- Directed by: John F. Carroll Russell Minton
- Written by: Screenplay: John F. Carroll Additional writing:' Paul Dini
- Produced by: John F. Carroll Russell Minton
- Starring: John F. Carroll Bethany Harbaugh David McCullars
- Cinematography: Greg DeBlieux Russell Minton
- Edited by: John F. Carroll
- Music by: Christopher Barr
- Production company: Weird City Films
- Release date: August 2012;
- Running time: 57 minutes
- Country: United States
- Language: English

= The Fountain of Life (film) =

The Fountain of Life is a 2012 fantasy-adventure fan film based on Mattel's Masters of the Universe franchise and Last of the Mohicans by James Fenimore Cooper. The film was directed by John F. Carroll and Russell Minton during the winter and spring of 2012 around Austin, Texas and the Hesse, Germany.
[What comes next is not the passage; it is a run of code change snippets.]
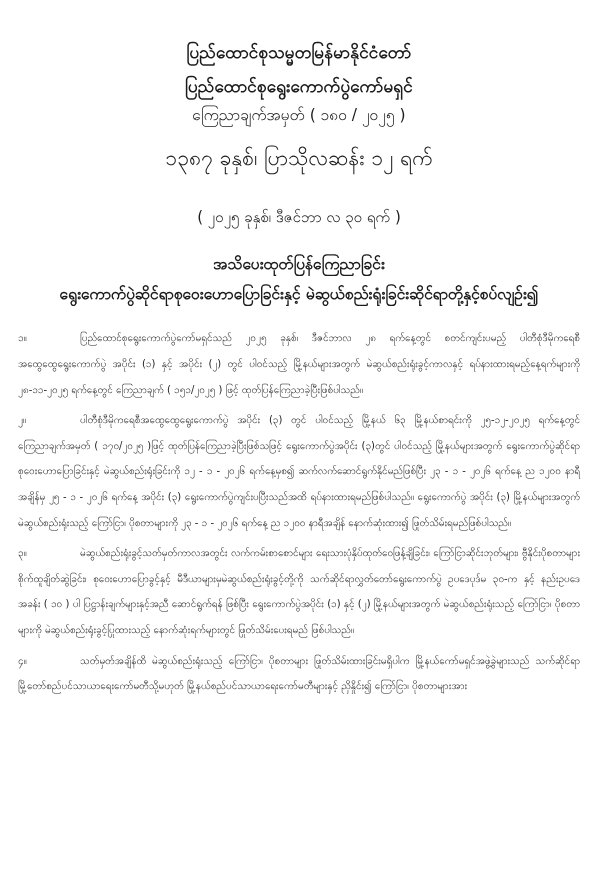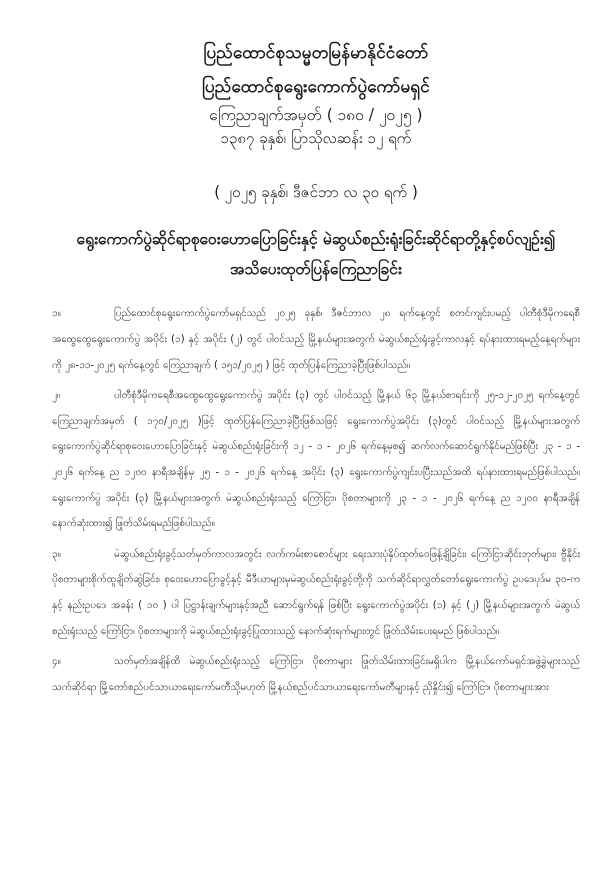"ပြည်ထောင်စုသမ္မတမြန်မာနိုင်ငံတော်" .page { padding: 44px 31px 0 52px -> 44px 31px 0 18px }
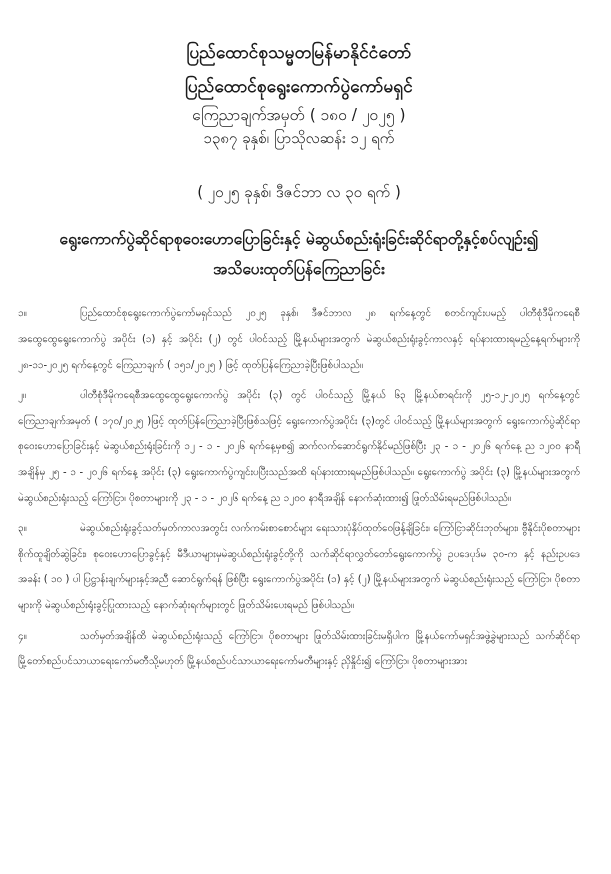"ကြေညာချက်အမှတ် ( ၁၈၀ / ၂၀၂၅" .hdr-no { margin-bottom: none -> 16px }
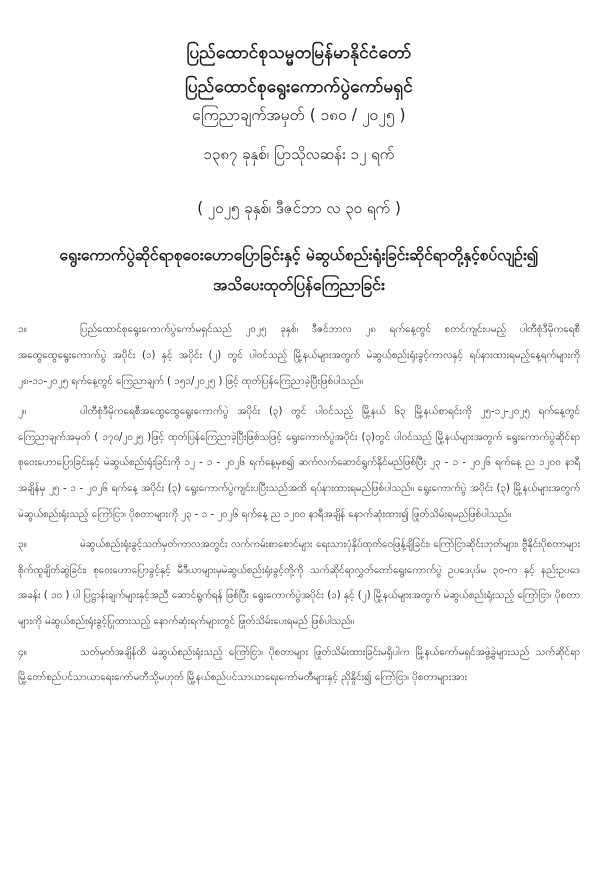"၁၃၈၇ ခုနှစ်၊ ပြာသိုလဆန်း ၁၂ ရက်" .hdr-date1 { font-size: 15px -> 21px }
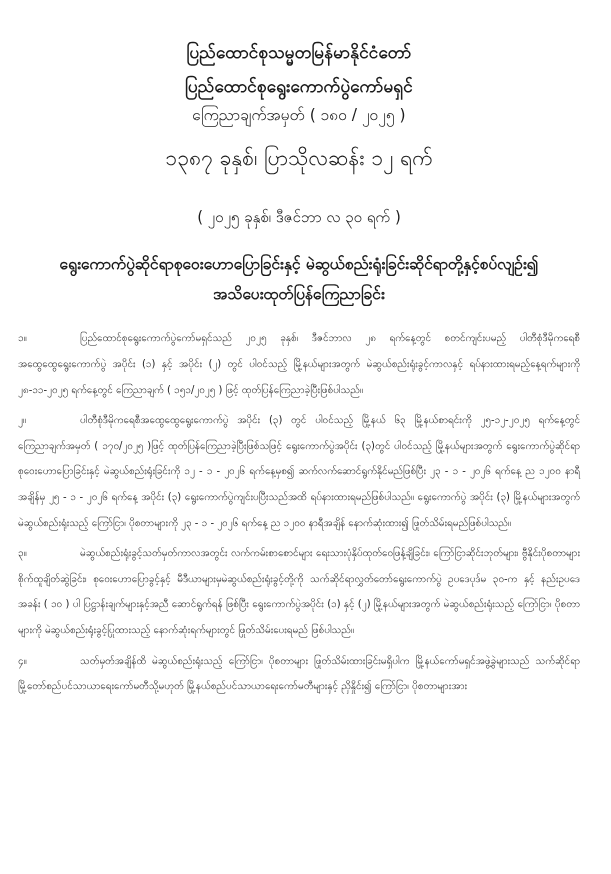"ရွေးကောက်ပွဲဆိုင်ရာစုဝေးဟောပြောခြင်းနှင့" span.subject-line { order: before "အသိပေးထုတ်ပြန်ကြေညာခြင်း" -> after "အသိပေးထုတ်ပြန်ကြေညာခြင်း" }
The film is a direct sequel to The Wizard of Stone Mountain. The wizard Malik and his friends are on their way to the mythical Fountain of Life when they are ambushed by an army of Goblins. He-Man and the heroic warriors come to their aid only to fall into a much larger conflict. The film debuted at Grayskull Con 2012 in Germany in September 2012, followed by Screenings at Power-Con 2012 in Los Angeles and the Alamo Drafthouse in Austin, Texas. The film will be free to view online and will begin streaming in early 2013.

==Plot==
The evil Skeletor, still angry over losing Malik, The Wizard of Stone Mountain, as his bargaining chip to release a demon army from the dark dimension, devises a new plot to take over Eternia. With the aid of Evil-Lyn, Kothos and General Tataran, Skeletor tries to conquer the mythic Fountain of Life. Malik, He-Man and their friends must band together to defeat the evil warriors and prevent disaster.

==Cast==
- John F. Carroll as Malik, General Tataran, The Faceless One, Hordak
- Chris Romani as Evil-Lyn
- David McCullars as He-Man
- LeRoy Beck as Melaktha
- Nick Orzech as Stanlan
- Javier Smith as Keldor, Zodak
- Bethany Harbaugh as Teela
- Kevin Gouldthorpe as Stratos
- Bridget Farias as Kareen
- Richard Dodwell as Kyros
- Joseph Fotinos as King Randor
- Emily Hampton as Princess Adora, She-Ra
- Blake Yelavich as Locus
- Juli Dearrington as The Sorceress
- Russell Minton as Kothos
- Andrew Brett as Skeletor
- Elisabeth Raine as Rayna
- Ben Scott as Man-At-Arms
- Taylor Basinger as Malik's Servant (Giaus)
- Björn Korthof as Prince Adam
- Johnny Bilson as Tri-Klops
- John Atkin as General Blade
- Lee Wilson as King Grayskull

==Reception==
As of December 2012, the film has only been in limited release. Audiences have not seen the final cut of the film, but many have responded favorably – especially enjoying seeing more Masters of the Universe characters, such as He-Man.

==Sequels==
The Fountain of Life is part of a trilogy that includes The Wizard of Stone Mountain, The Fountain of Life and The Trials of Darksmoke. The Fountain of Life is the second film in the series.